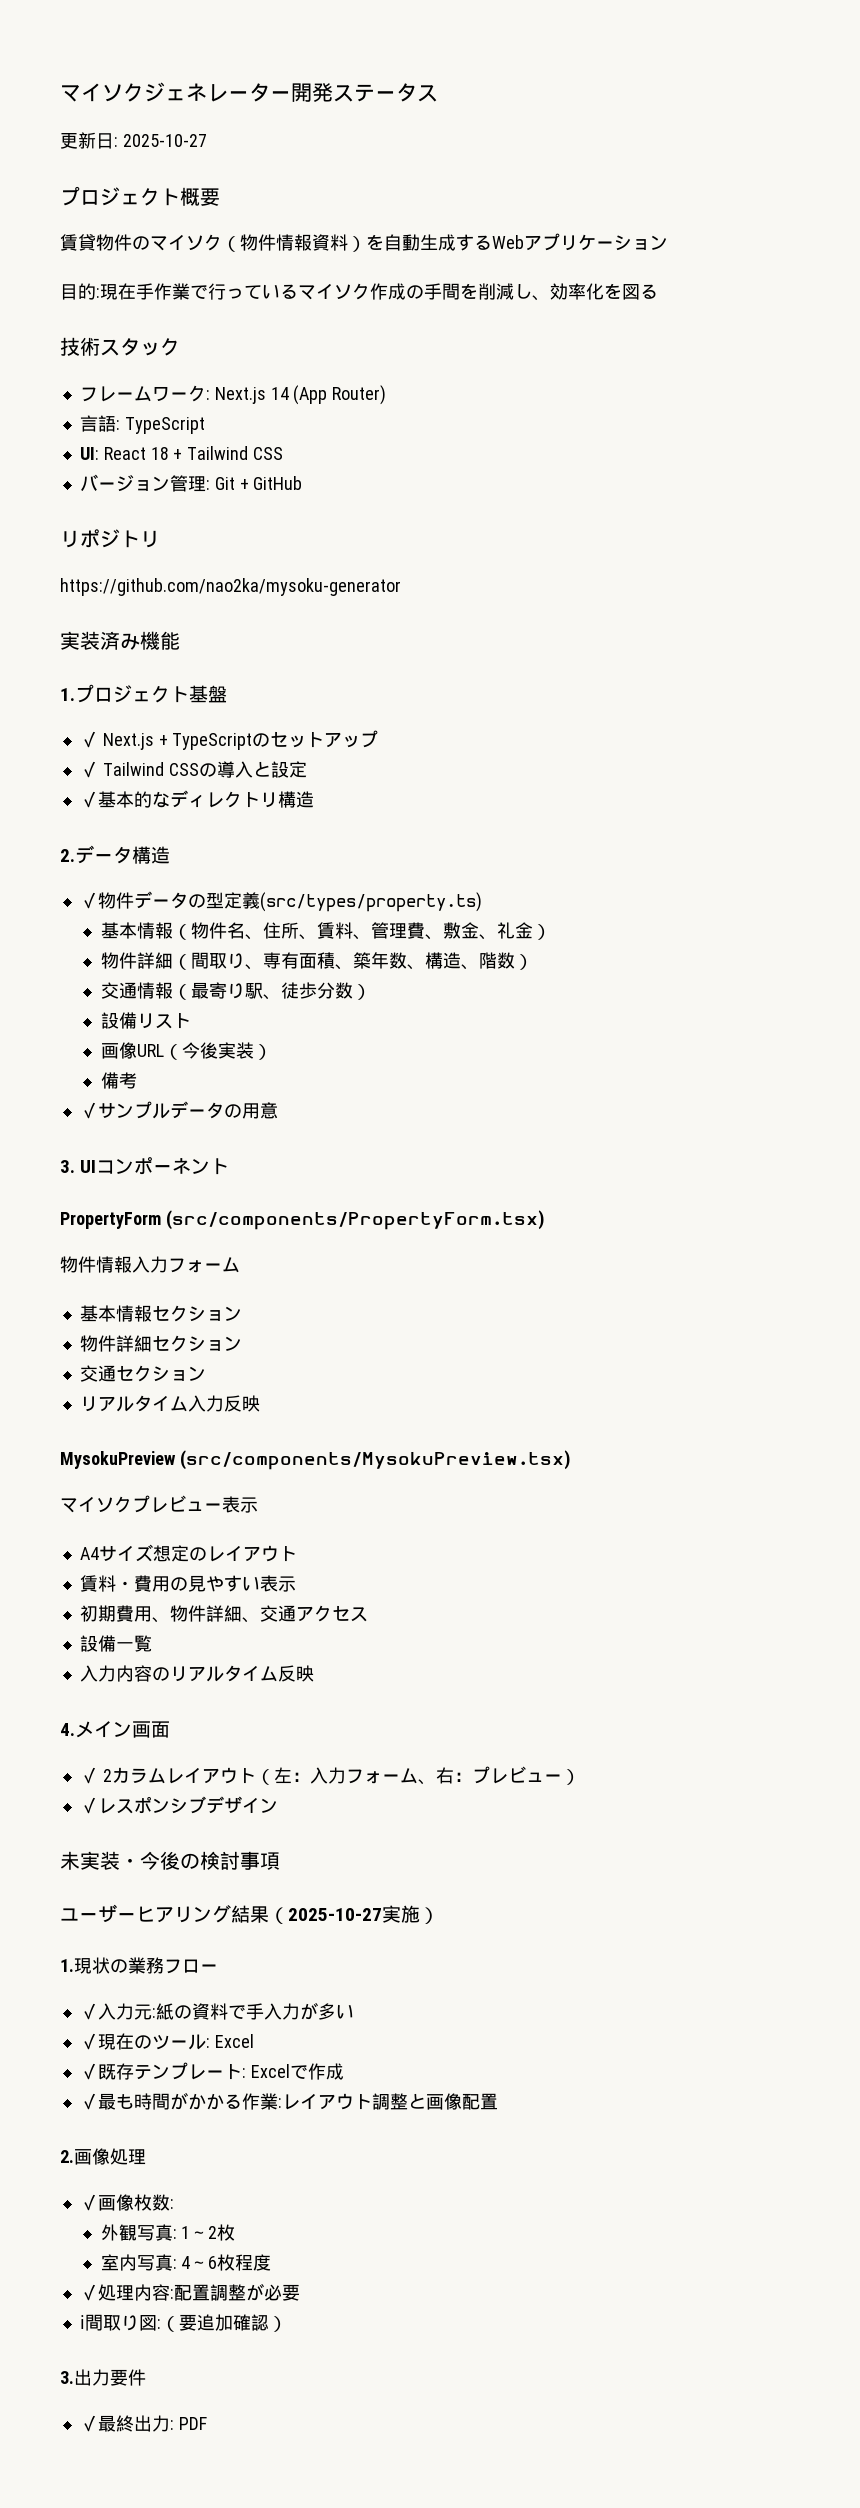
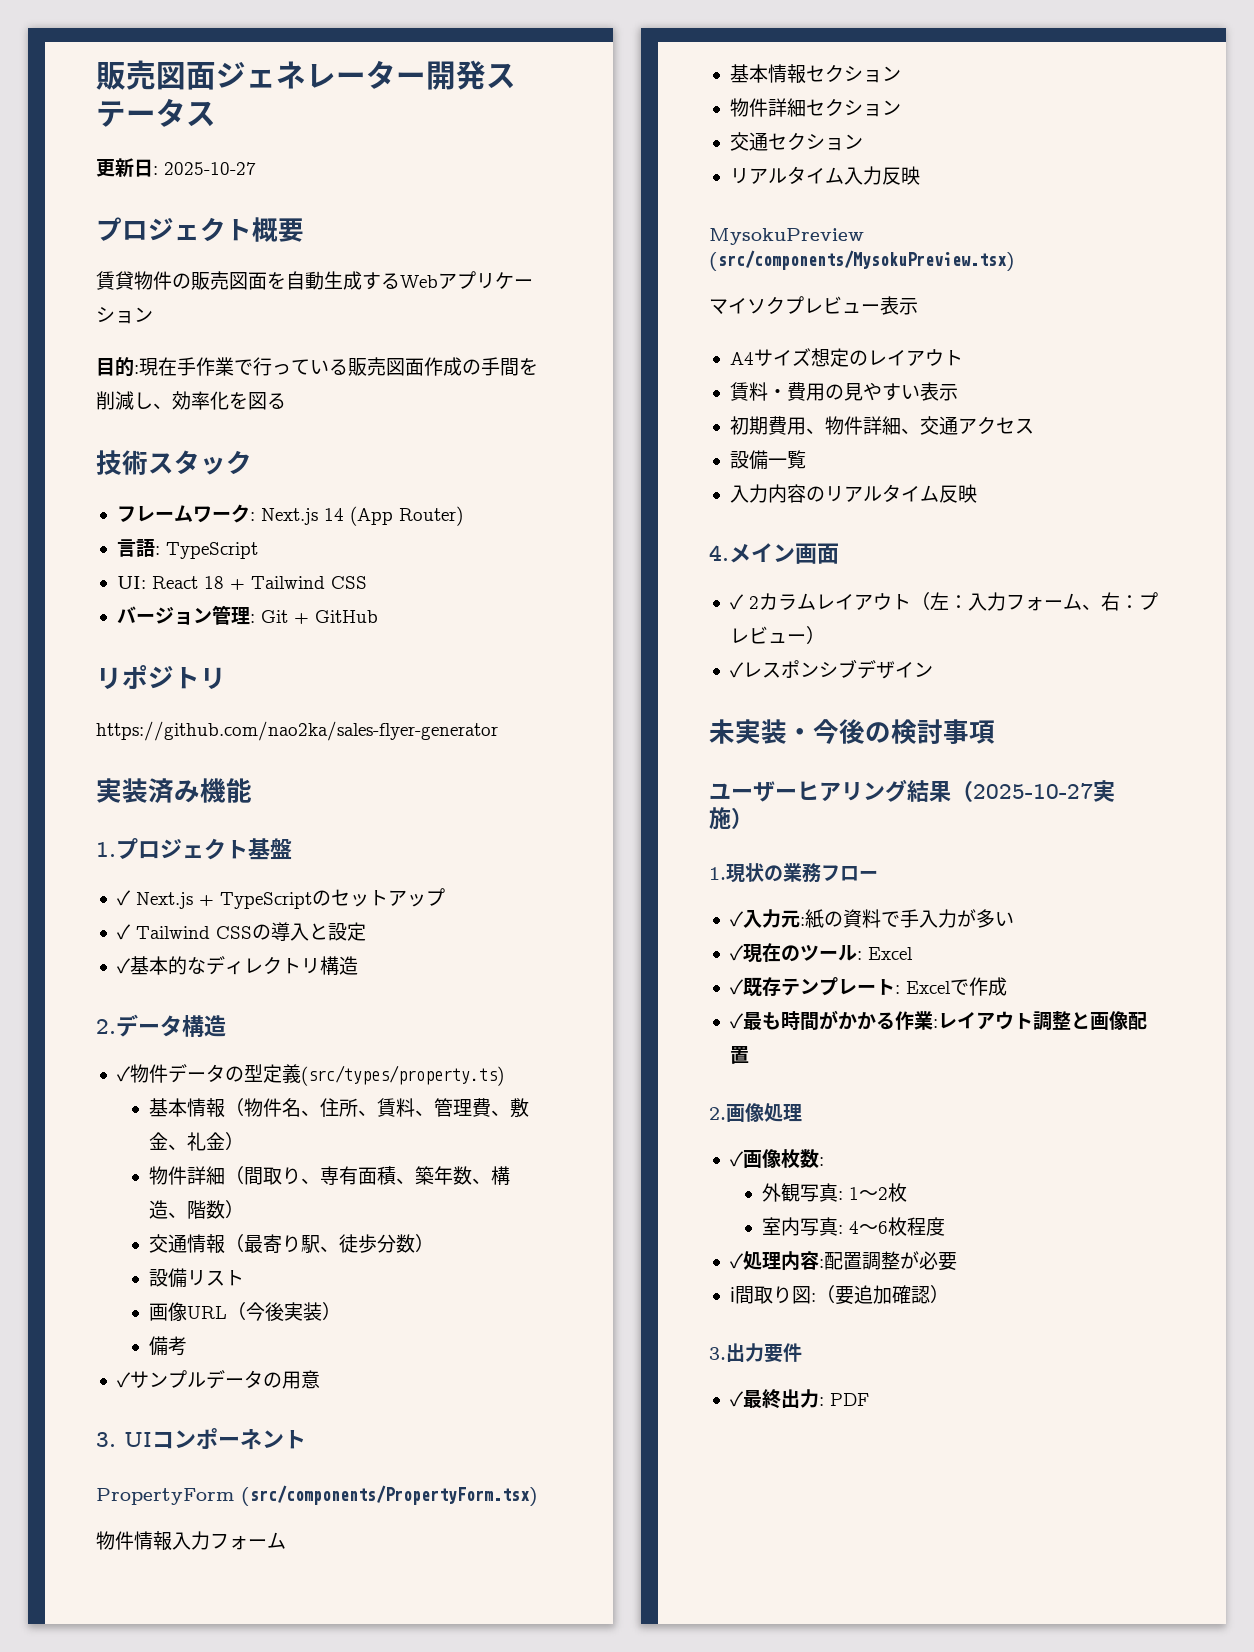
- マイソクジェネレーター開発ステータス
+ 販売図面ジェネレーター開発ステータス
- 賃貸物件のマイソク（物件情報資料）を自動生成するWebアプリケーション
+ 賃貸物件の販売図面を自動生成するWebアプリケーション
- 目的:現在手作業で行っているマイソク作成の手間を削減し、効率化を図る
+ 目的:現在手作業で行っている販売図面作成の手間を削減し、効率化を図る
- https://github.com/nao2ka/mysoku-generator
+ https://github.com/nao2ka/sales-flyer-generator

:::

▶ _REQUIRED ACTION_
When pictures appear among the entries, skip them and copy all remaining text precisely.

▶ _RESULT BELOW_
- マイソクジェネレーター開発ステータス
+ 販売図面ジェネレーター開発ステータス
- 賃貸物件のマイソク（物件情報資料）を自動生成するWebアプリケーション
+ 賃貸物件の販売図面を自動生成するWebアプリケーション
- 目的:現在手作業で行っているマイソク作成の手間を削減し、効率化を図る
+ 目的:現在手作業で行っている販売図面作成の手間を削減し、効率化を図る
- https://github.com/nao2ka/mysoku-generator
+ https://github.com/nao2ka/sales-flyer-generator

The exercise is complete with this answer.